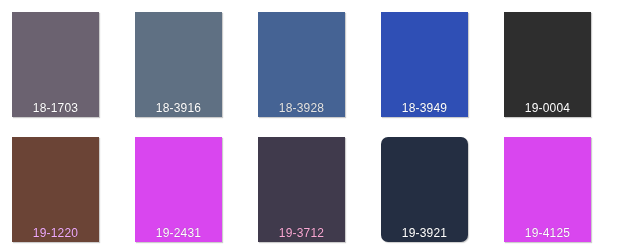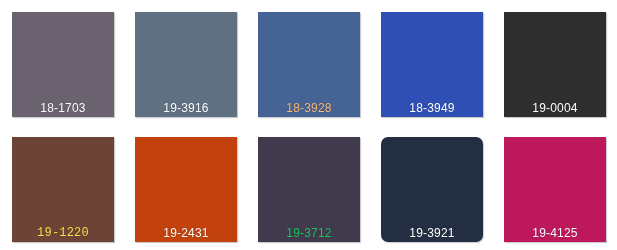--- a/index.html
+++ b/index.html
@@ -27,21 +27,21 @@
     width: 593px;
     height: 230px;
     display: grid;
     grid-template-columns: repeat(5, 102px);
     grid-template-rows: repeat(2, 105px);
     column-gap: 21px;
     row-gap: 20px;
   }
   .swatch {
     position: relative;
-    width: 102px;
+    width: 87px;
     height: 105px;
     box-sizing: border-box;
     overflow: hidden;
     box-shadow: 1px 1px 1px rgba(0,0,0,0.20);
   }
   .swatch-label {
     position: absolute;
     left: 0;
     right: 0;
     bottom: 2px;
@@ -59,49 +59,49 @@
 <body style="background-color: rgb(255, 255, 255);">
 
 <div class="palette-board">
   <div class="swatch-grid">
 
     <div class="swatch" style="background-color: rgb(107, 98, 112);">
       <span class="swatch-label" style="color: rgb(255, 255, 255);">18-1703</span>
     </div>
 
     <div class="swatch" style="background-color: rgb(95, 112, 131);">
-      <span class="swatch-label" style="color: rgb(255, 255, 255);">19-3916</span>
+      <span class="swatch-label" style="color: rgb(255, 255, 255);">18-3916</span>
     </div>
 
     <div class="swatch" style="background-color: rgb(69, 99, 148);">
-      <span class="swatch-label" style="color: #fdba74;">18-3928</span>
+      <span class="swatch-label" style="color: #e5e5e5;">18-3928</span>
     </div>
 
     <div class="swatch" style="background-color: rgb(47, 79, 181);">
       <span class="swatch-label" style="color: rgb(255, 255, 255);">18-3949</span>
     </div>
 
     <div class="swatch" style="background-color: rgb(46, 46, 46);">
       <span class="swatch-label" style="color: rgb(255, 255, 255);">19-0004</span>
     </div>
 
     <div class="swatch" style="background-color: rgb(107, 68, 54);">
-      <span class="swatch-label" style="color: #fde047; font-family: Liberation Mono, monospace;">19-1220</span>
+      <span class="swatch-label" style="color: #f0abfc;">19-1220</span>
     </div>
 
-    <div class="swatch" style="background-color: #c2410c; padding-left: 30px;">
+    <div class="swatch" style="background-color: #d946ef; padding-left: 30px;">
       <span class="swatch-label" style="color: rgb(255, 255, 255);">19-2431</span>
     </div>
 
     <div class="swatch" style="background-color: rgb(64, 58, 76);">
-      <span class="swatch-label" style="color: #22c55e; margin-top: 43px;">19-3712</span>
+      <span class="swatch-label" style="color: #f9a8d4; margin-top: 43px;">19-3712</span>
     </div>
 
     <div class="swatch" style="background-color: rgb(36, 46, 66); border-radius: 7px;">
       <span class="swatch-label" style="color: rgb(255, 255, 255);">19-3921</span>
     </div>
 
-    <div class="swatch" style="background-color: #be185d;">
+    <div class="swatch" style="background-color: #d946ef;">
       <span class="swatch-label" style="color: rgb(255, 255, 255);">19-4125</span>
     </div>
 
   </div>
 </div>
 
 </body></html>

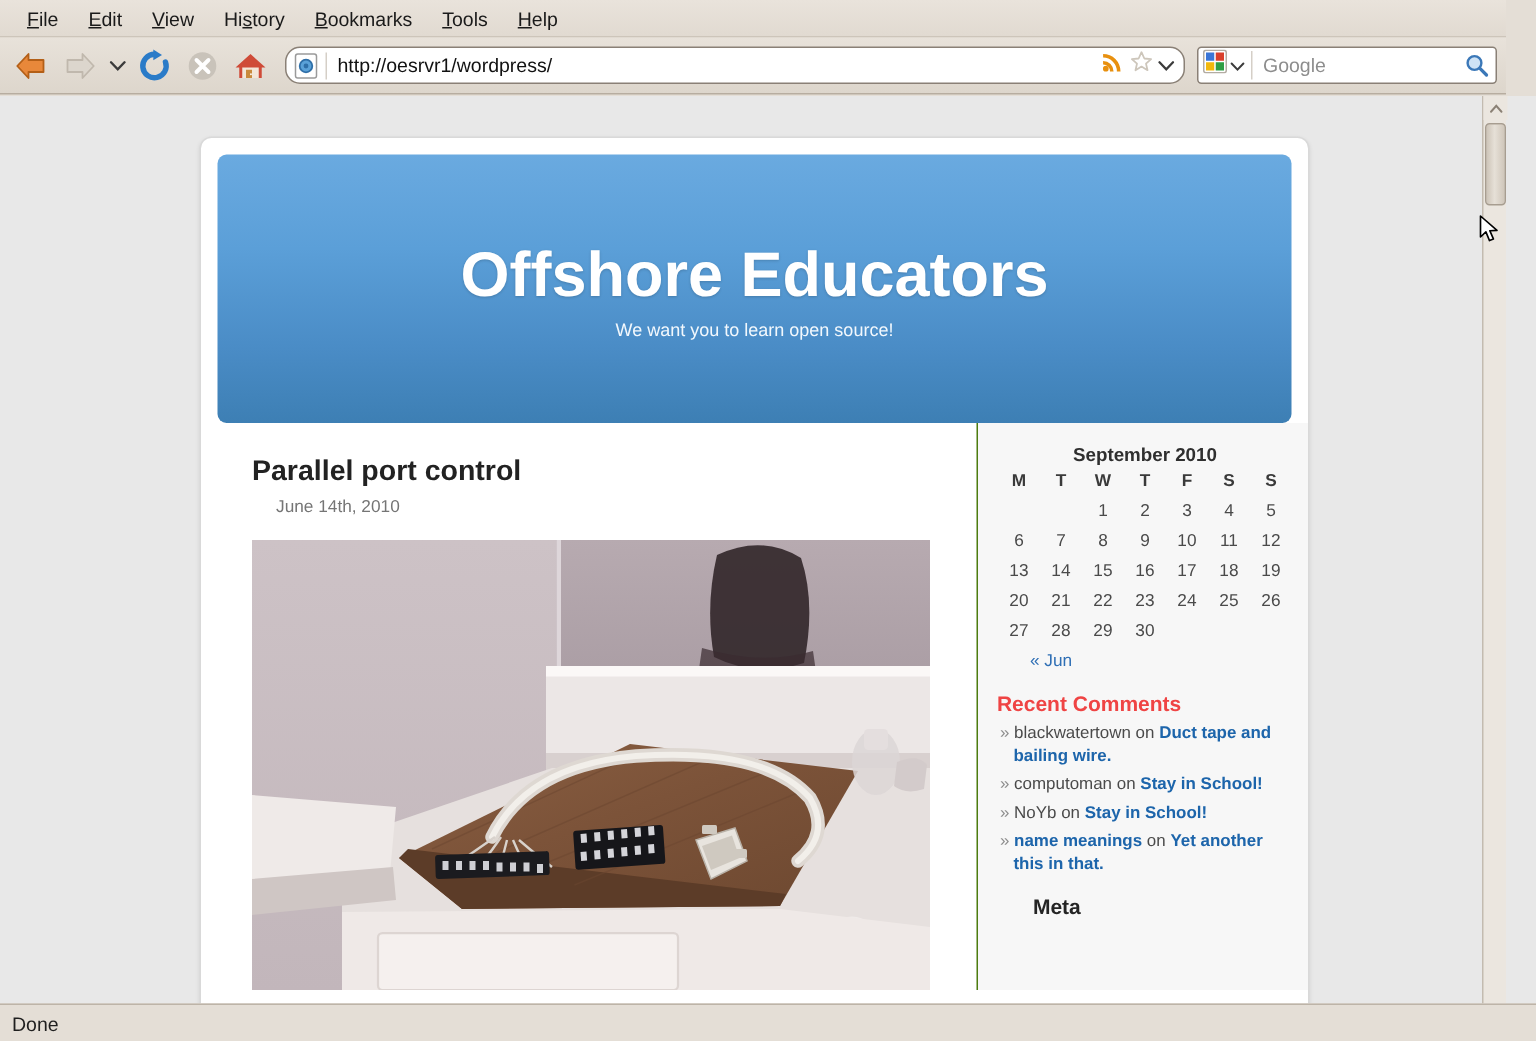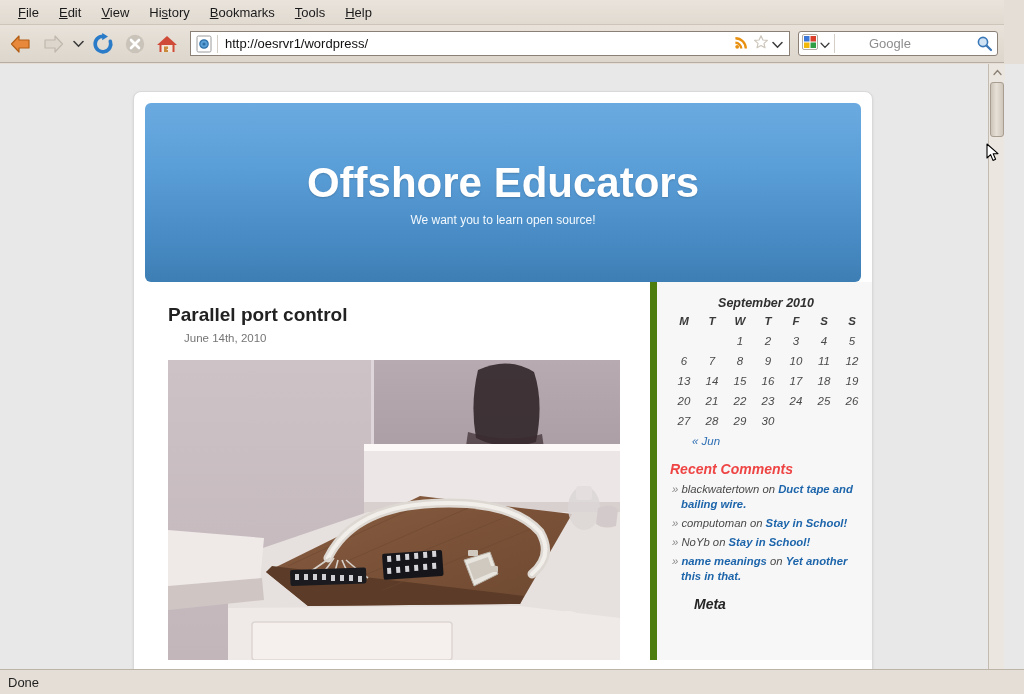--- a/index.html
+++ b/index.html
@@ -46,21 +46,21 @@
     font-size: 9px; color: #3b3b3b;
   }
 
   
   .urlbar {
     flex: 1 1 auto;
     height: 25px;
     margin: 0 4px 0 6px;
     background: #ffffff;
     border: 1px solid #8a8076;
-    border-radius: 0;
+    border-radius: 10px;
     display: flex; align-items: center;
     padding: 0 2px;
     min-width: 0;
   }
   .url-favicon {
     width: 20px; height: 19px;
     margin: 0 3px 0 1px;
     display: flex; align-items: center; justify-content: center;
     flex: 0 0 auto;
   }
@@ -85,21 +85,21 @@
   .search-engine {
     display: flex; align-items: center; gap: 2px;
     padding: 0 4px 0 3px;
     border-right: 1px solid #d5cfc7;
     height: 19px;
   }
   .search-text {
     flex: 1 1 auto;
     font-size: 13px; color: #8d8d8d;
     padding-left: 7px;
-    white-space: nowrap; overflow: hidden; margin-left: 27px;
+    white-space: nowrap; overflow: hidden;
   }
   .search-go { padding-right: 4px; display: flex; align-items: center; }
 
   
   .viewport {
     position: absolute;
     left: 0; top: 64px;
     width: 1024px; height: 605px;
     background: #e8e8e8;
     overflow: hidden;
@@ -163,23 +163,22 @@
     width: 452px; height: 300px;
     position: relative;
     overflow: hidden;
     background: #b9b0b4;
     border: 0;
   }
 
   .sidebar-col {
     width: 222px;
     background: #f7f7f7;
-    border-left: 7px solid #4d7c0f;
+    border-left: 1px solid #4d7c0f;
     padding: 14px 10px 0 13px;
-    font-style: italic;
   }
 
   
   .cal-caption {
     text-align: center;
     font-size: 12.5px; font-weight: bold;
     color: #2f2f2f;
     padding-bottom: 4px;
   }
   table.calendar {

==

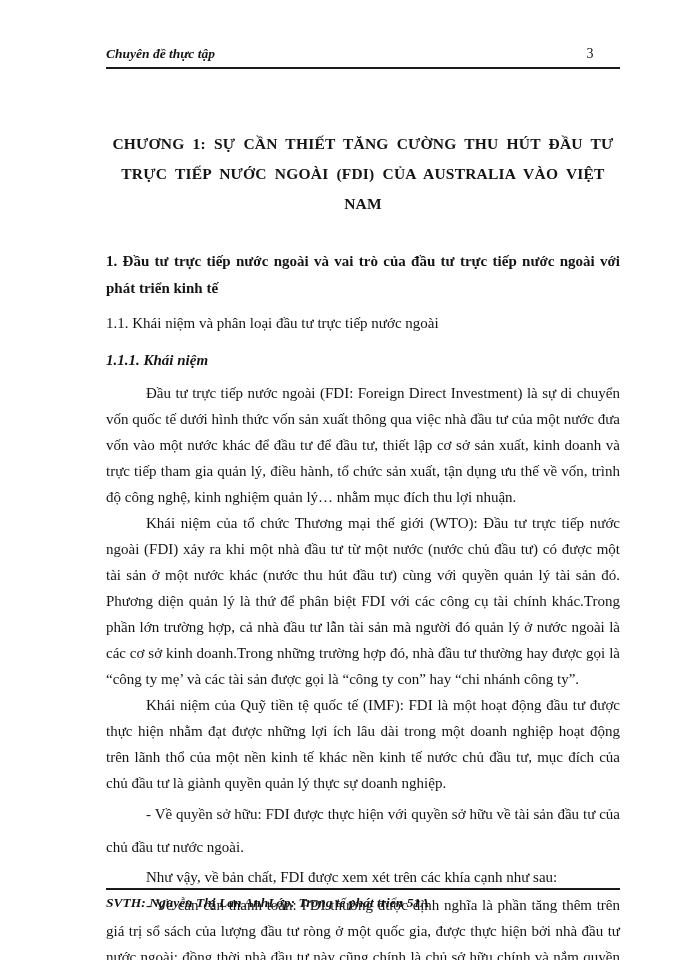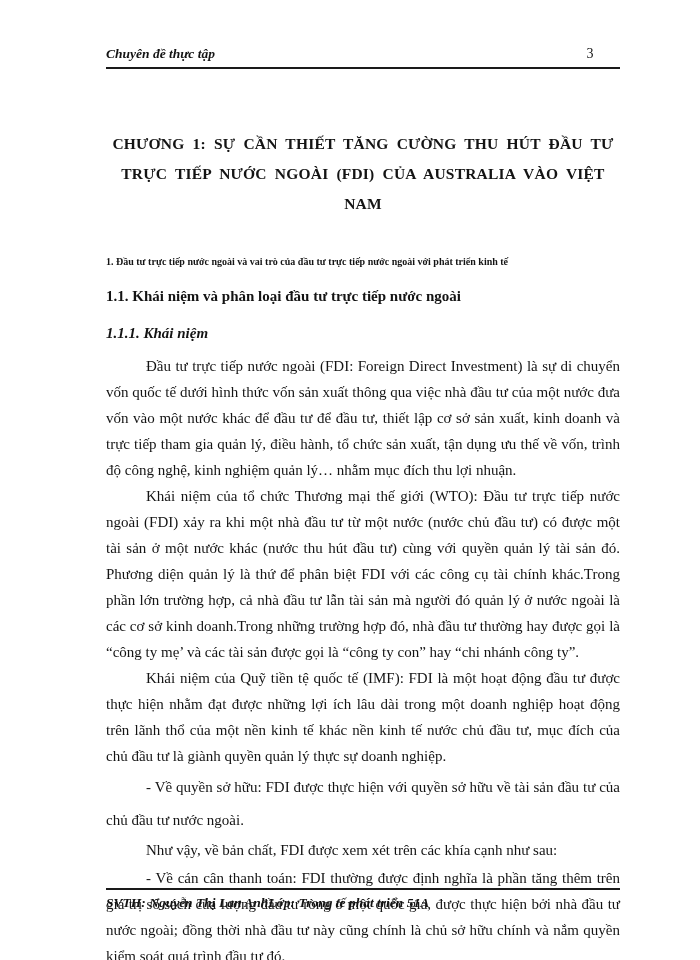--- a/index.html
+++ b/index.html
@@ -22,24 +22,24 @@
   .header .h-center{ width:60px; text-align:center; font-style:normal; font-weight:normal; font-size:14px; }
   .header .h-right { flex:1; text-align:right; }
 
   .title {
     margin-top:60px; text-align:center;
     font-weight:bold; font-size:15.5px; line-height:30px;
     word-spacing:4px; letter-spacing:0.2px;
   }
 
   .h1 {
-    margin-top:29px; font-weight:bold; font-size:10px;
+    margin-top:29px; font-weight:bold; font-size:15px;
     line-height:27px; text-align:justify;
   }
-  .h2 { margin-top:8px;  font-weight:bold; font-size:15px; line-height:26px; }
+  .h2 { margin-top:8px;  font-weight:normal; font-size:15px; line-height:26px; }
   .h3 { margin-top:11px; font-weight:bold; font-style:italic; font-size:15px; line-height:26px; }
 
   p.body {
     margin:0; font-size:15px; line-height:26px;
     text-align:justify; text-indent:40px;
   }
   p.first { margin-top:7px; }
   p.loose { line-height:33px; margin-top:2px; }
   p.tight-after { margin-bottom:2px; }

- EXERCISE REQUIREMENTS -
What lines in the data include the string "items"? Copy each one.

- RESULT FOR THIS TASK -
     display: flex; align-items: center;
     display: flex; align-items: center; justify-content: center;
     display: flex; align-items: center; gap: 2px;
   .search-go { padding-right: 4px; display: flex; align-items: center; }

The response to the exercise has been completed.